Records to use →

◆ ◆ ◆ ◆ ◆

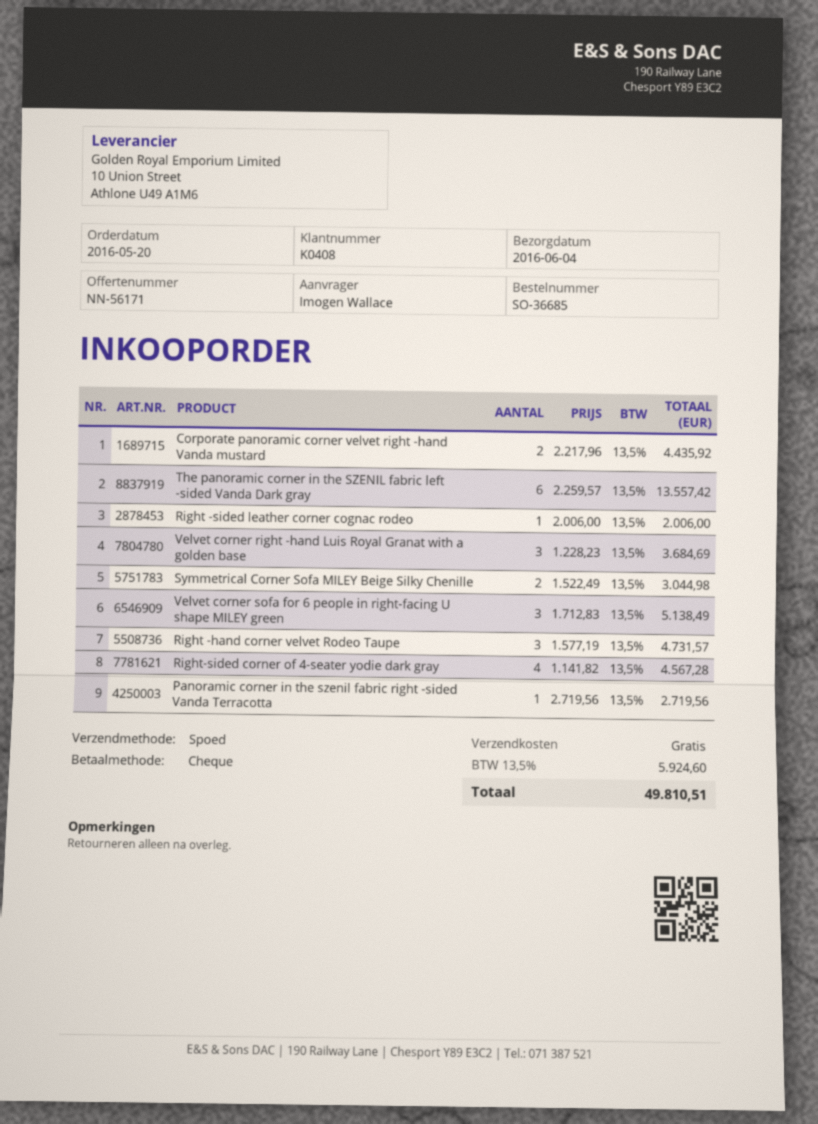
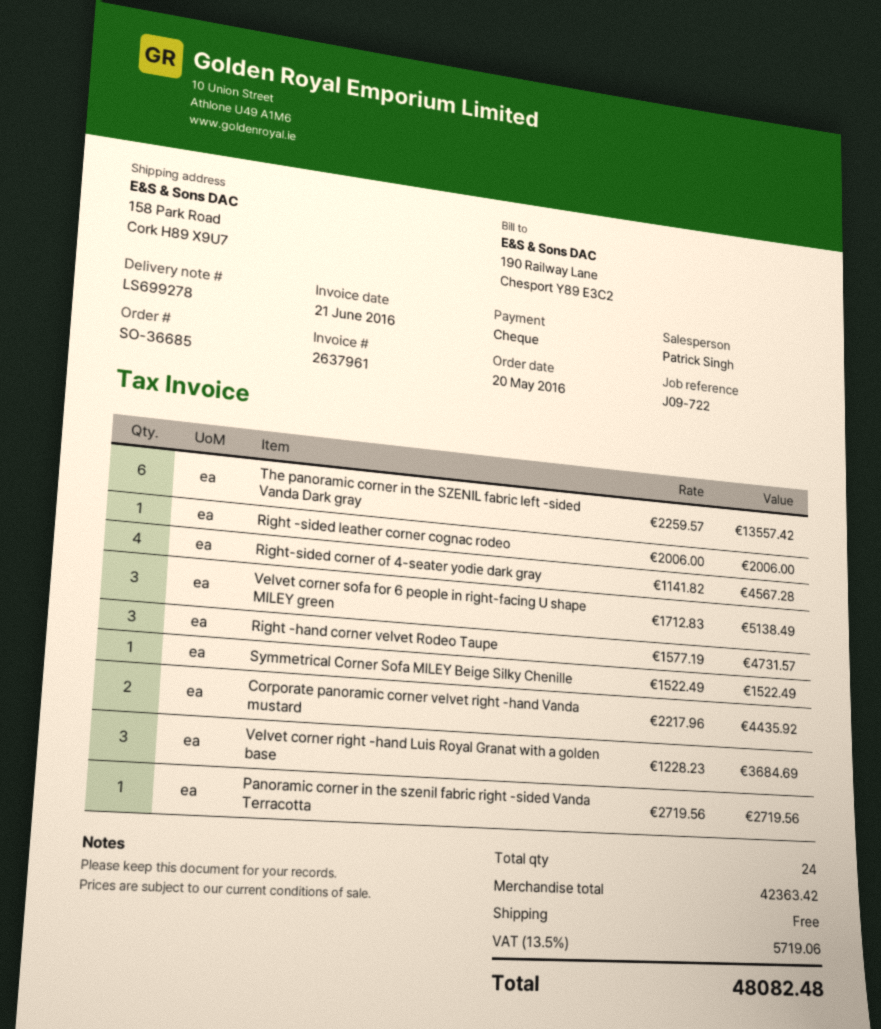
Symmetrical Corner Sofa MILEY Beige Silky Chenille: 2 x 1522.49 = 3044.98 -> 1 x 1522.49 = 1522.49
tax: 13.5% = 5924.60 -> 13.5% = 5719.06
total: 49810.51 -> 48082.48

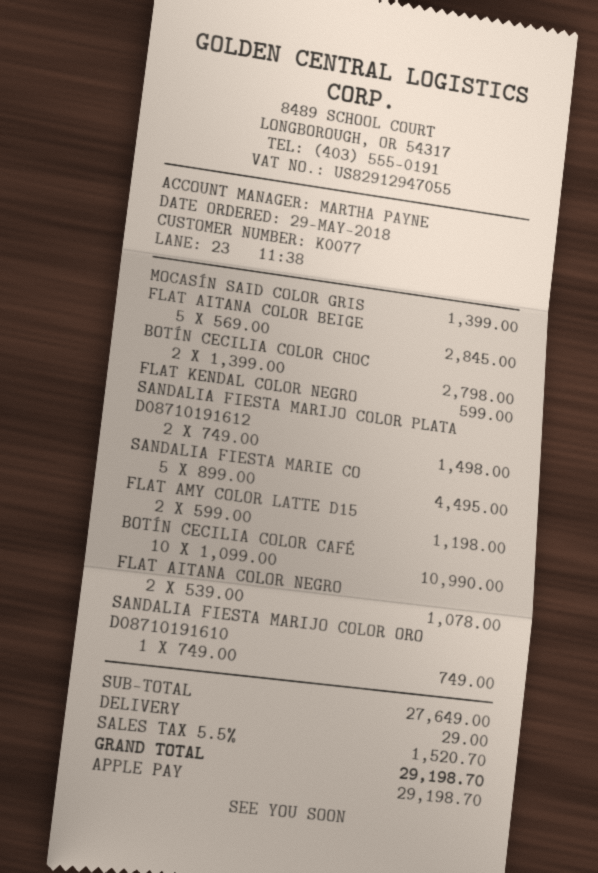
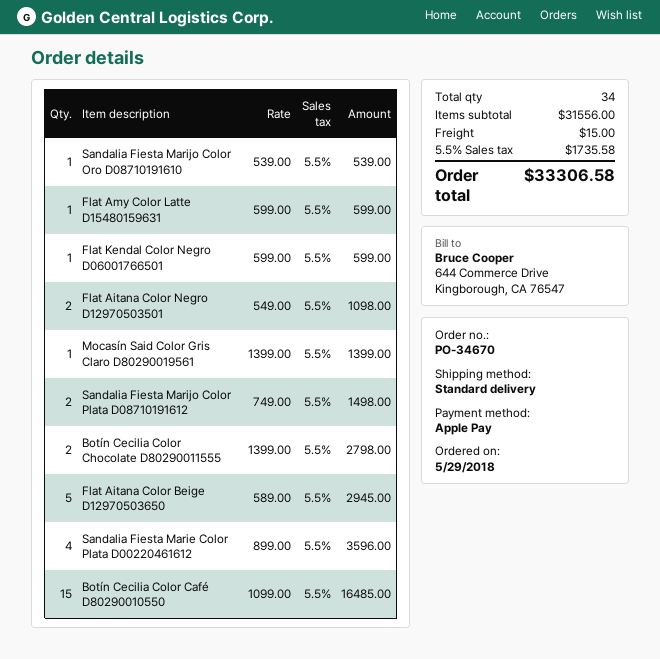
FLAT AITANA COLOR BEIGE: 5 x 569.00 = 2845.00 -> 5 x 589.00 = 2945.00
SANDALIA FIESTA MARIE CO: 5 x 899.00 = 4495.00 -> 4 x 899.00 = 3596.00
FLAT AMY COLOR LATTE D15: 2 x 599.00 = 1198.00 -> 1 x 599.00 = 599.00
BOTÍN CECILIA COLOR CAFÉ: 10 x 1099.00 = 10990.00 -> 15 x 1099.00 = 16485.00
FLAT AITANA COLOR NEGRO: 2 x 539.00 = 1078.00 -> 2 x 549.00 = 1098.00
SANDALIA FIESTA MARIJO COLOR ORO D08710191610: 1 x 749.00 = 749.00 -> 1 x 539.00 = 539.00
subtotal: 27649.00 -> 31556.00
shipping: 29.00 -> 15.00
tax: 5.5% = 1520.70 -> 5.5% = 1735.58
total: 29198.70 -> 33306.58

◆ ◆ ◆ ◆ ◆

What to work on → Starting with the line that has "total: 49810.51 -> 48082.48" and going on through the line that has "tax: 5.5% = 1520.70 -> 5.5% = 1735.58", transcribe the records above exactly, but skip the pictures.

Exercise output →
total: 49810.51 -> 48082.48

FLAT AITANA COLOR BEIGE: 5 x 569.00 = 2845.00 -> 5 x 589.00 = 2945.00
SANDALIA FIESTA MARIE CO: 5 x 899.00 = 4495.00 -> 4 x 899.00 = 3596.00
FLAT AMY COLOR LATTE D15: 2 x 599.00 = 1198.00 -> 1 x 599.00 = 599.00
BOTÍN CECILIA COLOR CAFÉ: 10 x 1099.00 = 10990.00 -> 15 x 1099.00 = 16485.00
FLAT AITANA COLOR NEGRO: 2 x 539.00 = 1078.00 -> 2 x 549.00 = 1098.00
SANDALIA FIESTA MARIJO COLOR ORO D08710191610: 1 x 749.00 = 749.00 -> 1 x 539.00 = 539.00
subtotal: 27649.00 -> 31556.00
shipping: 29.00 -> 15.00
tax: 5.5% = 1520.70 -> 5.5% = 1735.58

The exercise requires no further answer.